Ce jugement ne m’émut pas. Au contraire, il me confirma dans l’idée que ma toilette était fort réussie. Et les compliments plus ou moins bien tournés que me glissèrent mes danseurs achevèrent de m’en convaincre.
L’après-midi était chaud et beau. Aussi quittait-on volontiers les salons pour se répandre en groupes dans le jardin très ombragé où le buffet était dressé. En terminant une danse pour laquelle il avait été mon cavalier, le docteur Borday me demanda si je voulais prendre une coupe de champagne. J’acquiesçai et il m’emmena au-dehors.
– Voyez, me dit-il à mi-voix, en me montrant une échancrure bleue dans le feuillage touffu des vieux hêtres, votre robe est de la couleur du temps.
Il ramena son regard vers moi, et je rougis un peu, car une lueur d’admiration y avait passé.
Nous nous assîmes non loin des tables du buffet et causâmes en vidant lentement nos coupes. Il avait un tour d’esprit, une culture intellectuelle qui le mettaient au-dessus des autres jeunes gens présents à cette réunion. Son regard était agréable, un peu câlin.
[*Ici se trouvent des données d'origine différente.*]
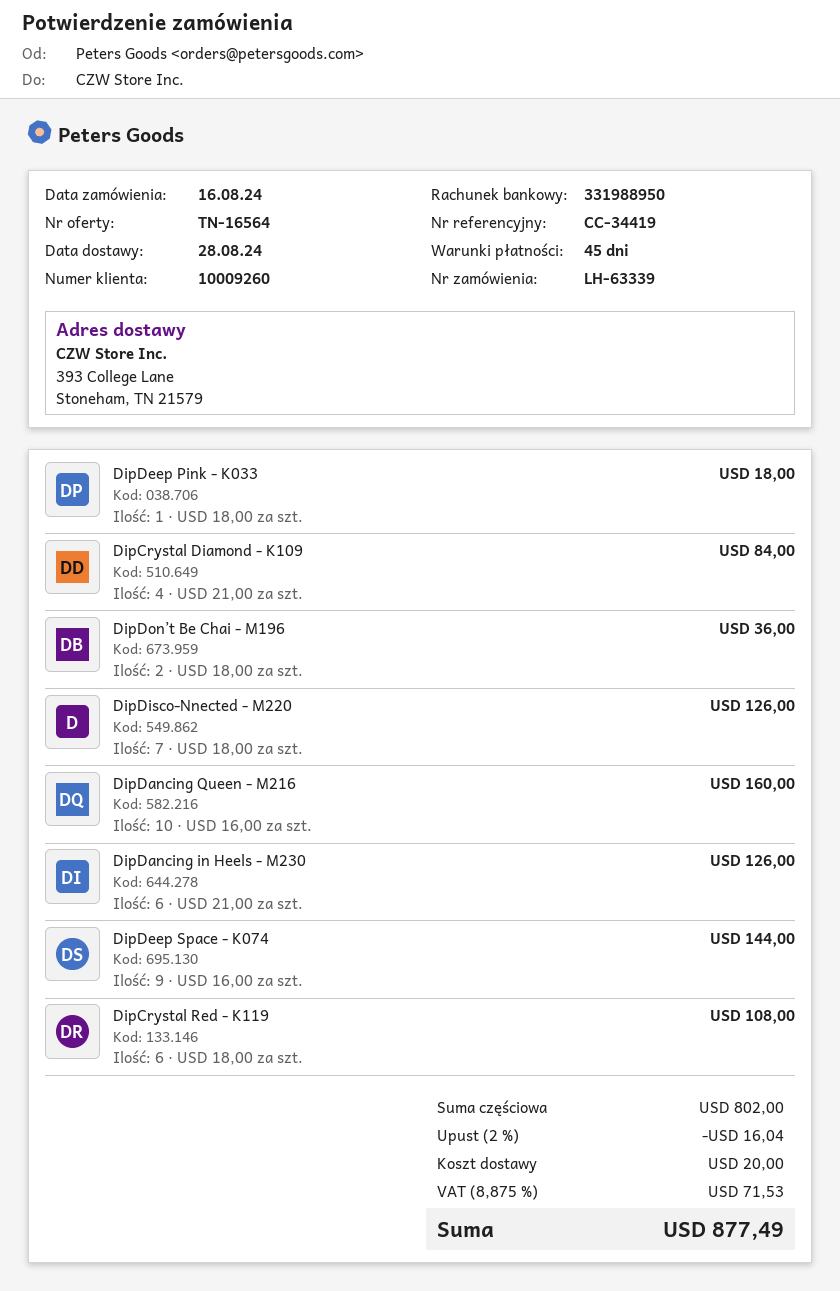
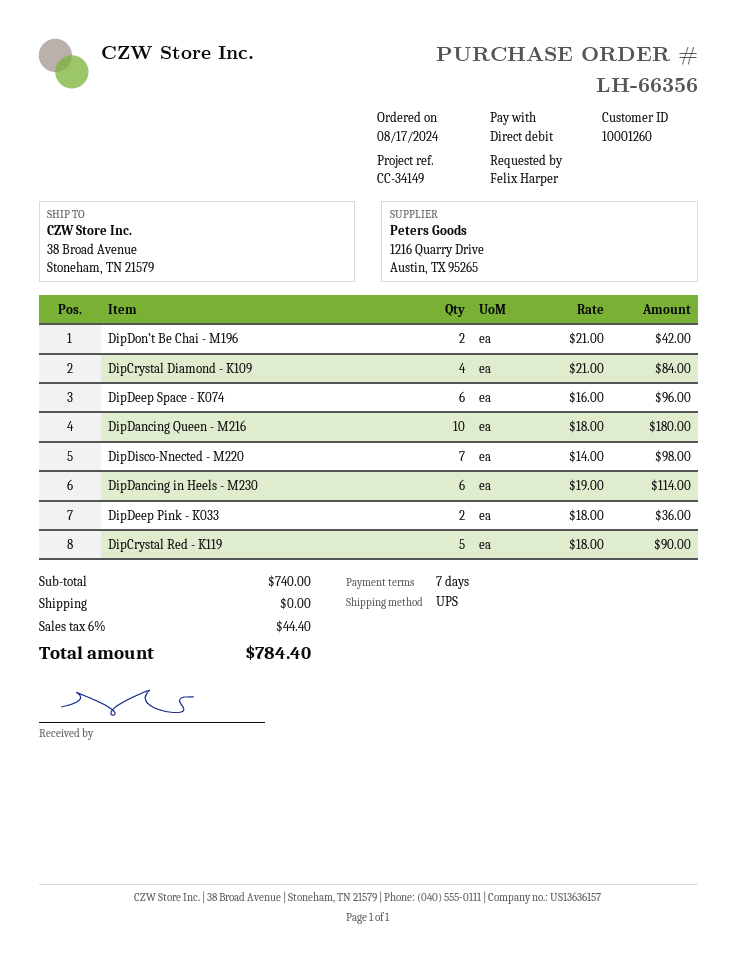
order number: LH-63339 -> LH-66356
order date: 2024-08-16 -> 2024-08-17
payment terms: 45 days -> 7 days
customer number: 10009260 -> 10001260
reference: CC-34419 -> CC-34149
ship to: 393 College Lane, Stoneham, TN 21579 -> 38 Broad Avenue, Stoneham, TN 21579
DipDeep Pink - K033: 1 x 18.00 = 18.00 -> 2 x 18.00 = 36.00
DipDon’t Be Chai - M196: 2 x 18.00 = 36.00 -> 2 x 21.00 = 42.00
DipDisco-Nnected - M220: 7 x 18.00 = 126.00 -> 7 x 14.00 = 98.00
DipDancing Queen - M216: 10 x 16.00 = 160.00 -> 10 x 18.00 = 180.00
DipDancing in Heels - M230: 6 x 21.00 = 126.00 -> 6 x 19.00 = 114.00
DipDeep Space - K074: 9 x 16.00 = 144.00 -> 6 x 16.00 = 96.00
DipCrystal Red - K119: 6 x 18.00 = 108.00 -> 5 x 18.00 = 90.00
subtotal: 802.00 -> 740.00
discount: 2% = 16.04 -> none
shipping: 20.00 -> 0.00
tax: 8.875% = 71.53 -> 6% = 44.40
total: 877.49 -> 784.40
Ce docteur Borday m’eût été fort sympathique sans un certain air de fatuité qui le déparait à mes yeux. Car si je détestais quelque chose au monde, c’était la pose.
Je plaisais sans doute beaucoup au jeune médecin, puisqu’il m’invita encore deux fois, ce qui fut très remarqué, à en croire Mme Barduzac.
– Oui, ma chère, déclara-t-elle pendant le trajet du retour, votre coquetterie a attiré ce jeune homme. Tout le monde l’a constaté.
Je répondis tranquillement :
– Il me semble pourtant que ma coquetterie est peu de chose auprès de celle de Carlotta Samponi.
– Carlotta agit plus franchement. Vous, sous vos airs réservés, vous savez tout aussi bien vous faire remarquer. Mais ne vous illusionnez pas trop. Le docteur Borday recherchera certainement une très grosse dot.
– Cela le regarde, madame, je n’en ferai pas une maladie.
Et, comme nous passions devant une maison contenant des logements d’ouvriers, je m’arrêtai quelques secondes pour demander de ses nouvelles à une vieille femme que j’aidais à vivre – ce qui me valut une sèche mercuriale de Mme Barduzac quand je la rejoignis.